Diprediksi, dalam 3–5 tahun ke depan, jumlah ini bisa menembus angka 1.400 ton per hari.
“Jika tidak ada upaya penanganan dari hulu, TPA akan semakin penuh. Oleh karena itu, pengolahan sampah harus dilakukan dari hulu ke hilir,” tegas Arwita.
DLH Kota Semarang juga menekankan pentingnya peran serta masyarakat dan kader PKK di tingkat kelurahan dan kecamatan untuk mendampingi warga dalam implementasi gerakan ini.
Dalam 100 hari program kerja Wali Kota Semarang, jumlah bank sampah di kota ini melonjak dari 660 unit bank sampah menjadi lebih dari 1.074 unit.
Hal ini menunjukkan peningkatan kesadaran masyarakat terhadap pentingnya pengelolaan sampah yang berkelanjutan.
“Dari gerakan ini, kita berhasil menghasilkan nilai ekonomi sirkular sebesar lebih dari Rp570 juta hanya dalam 100 hari. Ini membuktikan bahwa sampah bisa menjadi sumber daya yang bermanfaat,” tutur Arwita.

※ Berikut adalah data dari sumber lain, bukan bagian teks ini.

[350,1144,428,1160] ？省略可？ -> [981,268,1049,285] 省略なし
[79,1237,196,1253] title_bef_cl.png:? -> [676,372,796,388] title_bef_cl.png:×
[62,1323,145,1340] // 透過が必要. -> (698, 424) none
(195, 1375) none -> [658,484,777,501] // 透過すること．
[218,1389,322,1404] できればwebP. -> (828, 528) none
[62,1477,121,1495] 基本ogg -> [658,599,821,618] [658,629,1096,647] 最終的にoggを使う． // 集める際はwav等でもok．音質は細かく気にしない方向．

DLH juga siap memberikan pendampingan kepada masyarakat untuk pengolahan sampah, baik organik maupun pemanfaatan bank sampah.
Harapannya, semakin banyak warga yang terbiasa memilah sampah, semakin kecil beban yang harus ditanggung oleh TPA dan semakin besar pula potensi ekonomi yang dapat digali dari sampah.